A Multilevel Magnetic Synapse Based on Voltage-Tuneable Magnetism by Nitrogen Ion Migration

Advanced synaptic devices with simultaneous memory and processor capabilities are envisaged as core elements of neuromorphic computing (NC) for low-power artificial intelligence. So far, most synaptic devices are based on resistive memories, where the device resistance is tuned with applied voltage or current. However, the use of electric current in such resistive devices causes significant power dissipation due to Joule heating. Higher energy efficiency has been reported in materials exhibiting voltage control of magnetism (VCM). In particular, voltage-driven ion motion to modulate magnetism (magneto-ionics) is an emerging VCM mechanism that can offer new prospects for low-power implementation of NC. In the present work, voltage-driven nitrogen ion motion is exploited in transition metal nitride (CoFeN) thin films (i.e., nitrogen magneto-ionics) to emulate biological synapses.

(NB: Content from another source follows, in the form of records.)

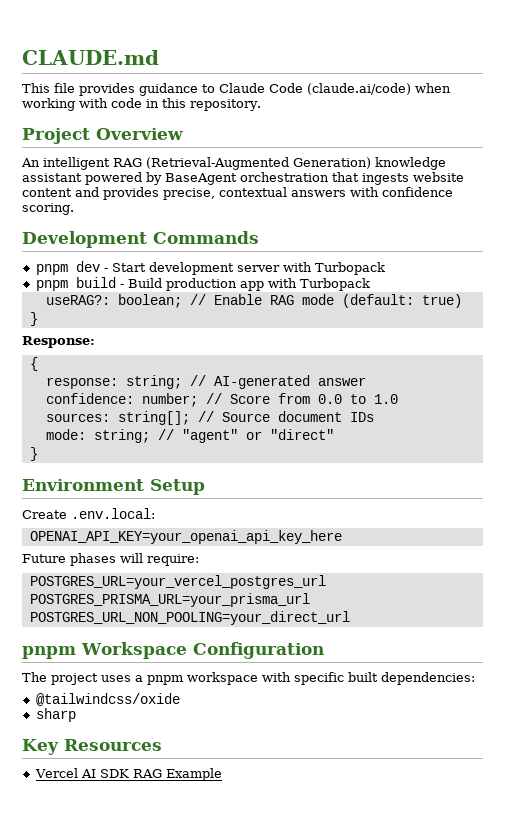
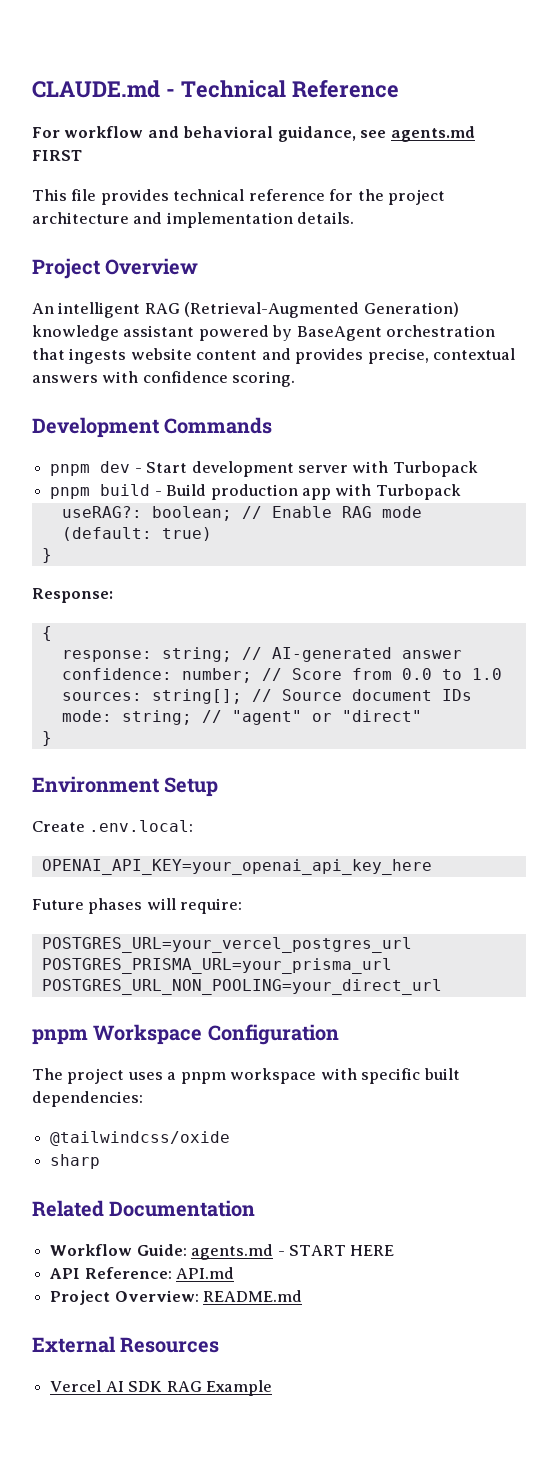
- CLAUDE.md
- This file provides guidance to Claude Code (claude.ai/code) when working with code in this repository.
+ CLAUDE.md - Technical Reference
+ For workflow and behavioral guidance, see agents.md FIRST
+ This file provides technical reference for the project architecture and implementation details.
- Key Resources
+ Related Documentation
+ Workflow Guide: agents.md - START HERE
+ API Reference: API.md
+ Project Overview: README.md
+ External Resources

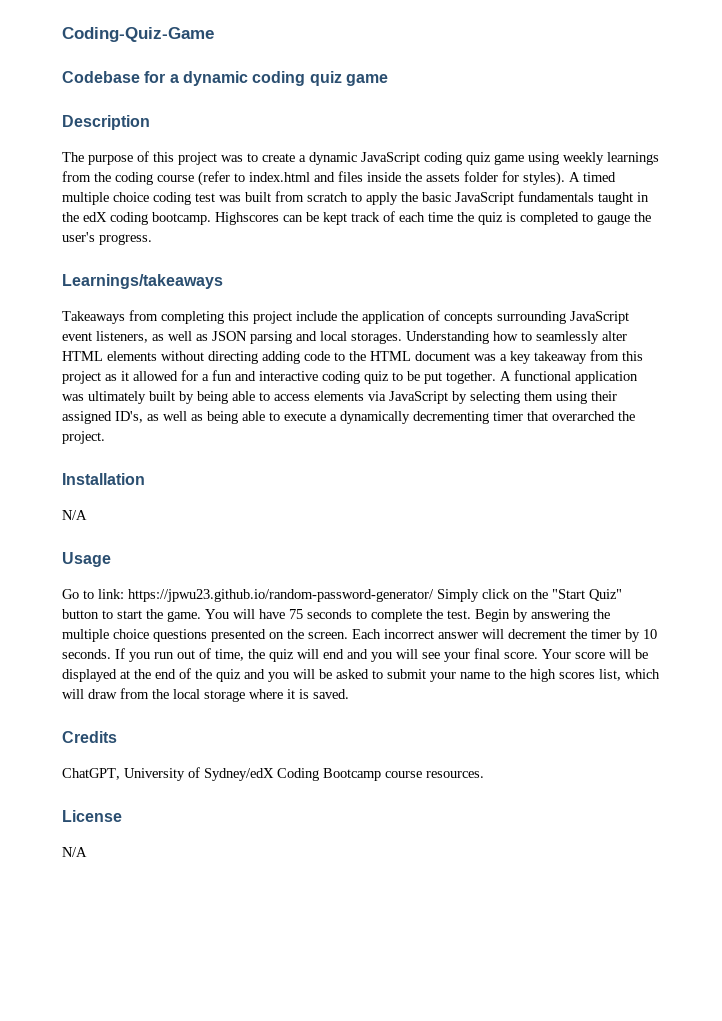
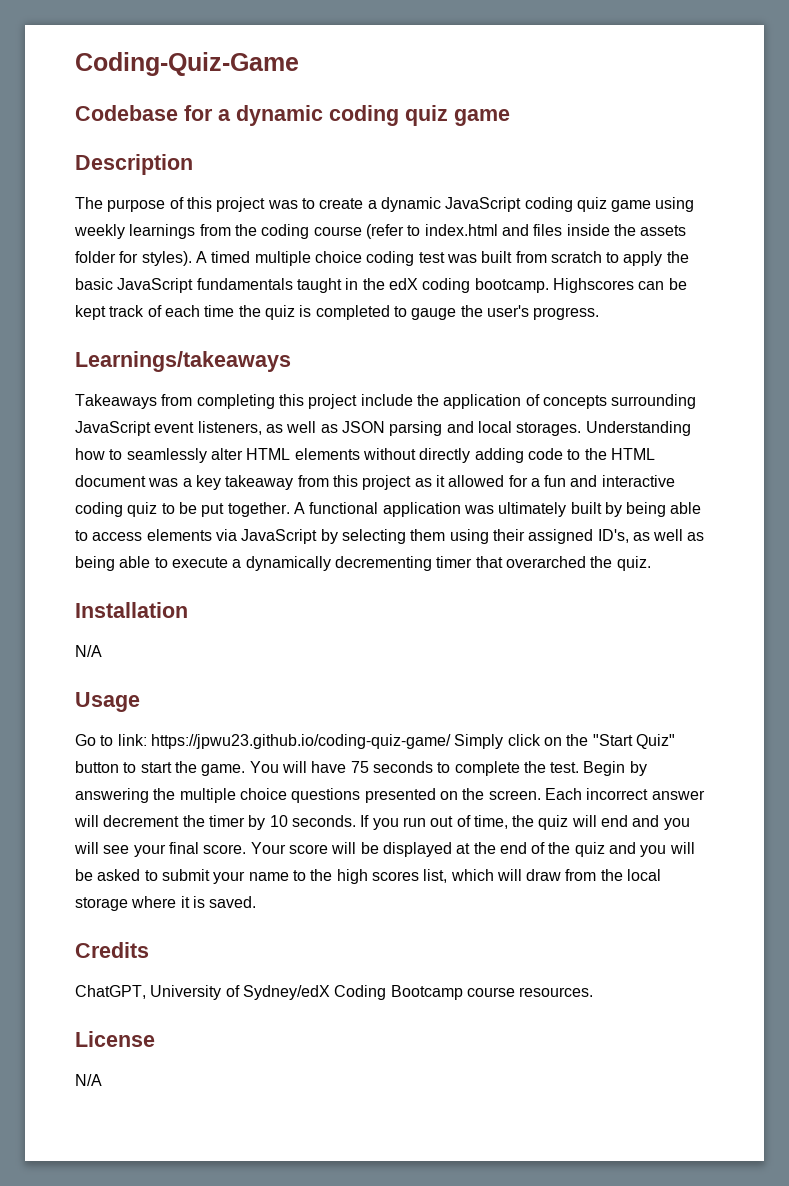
- Understanding how to seamlessly alter HTML elements without directing adding code to the HTML document was a key takeaway from this project as it allowed for a fun and interactive coding quiz to be put together.
+ Understanding how to seamlessly alter HTML elements without directly adding code to the HTML document was a key takeaway from this project as it allowed for a fun and interactive coding quiz to be put together.
- A functional application was ultimately built by being able to access elements via JavaScript by selecting them using their assigned ID's, as well as being able to execute a dynamically decrementing timer that overarched the project.
+ A functional application was ultimately built by being able to access elements via JavaScript by selecting them using their assigned ID's, as well as being able to execute a dynamically decrementing timer that overarched the quiz.
- Go to link: https://jpwu23.github.io/random-password-generator/ Simply click on the "Start Quiz" button to start the game.
+ Go to link: https://jpwu23.github.io/coding-quiz-game/ Simply click on the "Start Quiz" button to start the game.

In the proposed device, distinct multilevel non-volatile magnetic states for analog computing and multi-state storage are realized. Moreover, essential synaptic functionalities of the human brain are successfully simulated. The device exhibits an excellent synapse with a remarkable retention time (≈6 months), high switching ratio and large endurance (≈10³), for hardware implementation of NC. This research provides new insight into exploiting magneto-ionic-based synaptic devices for spin-based neuromorphic systems.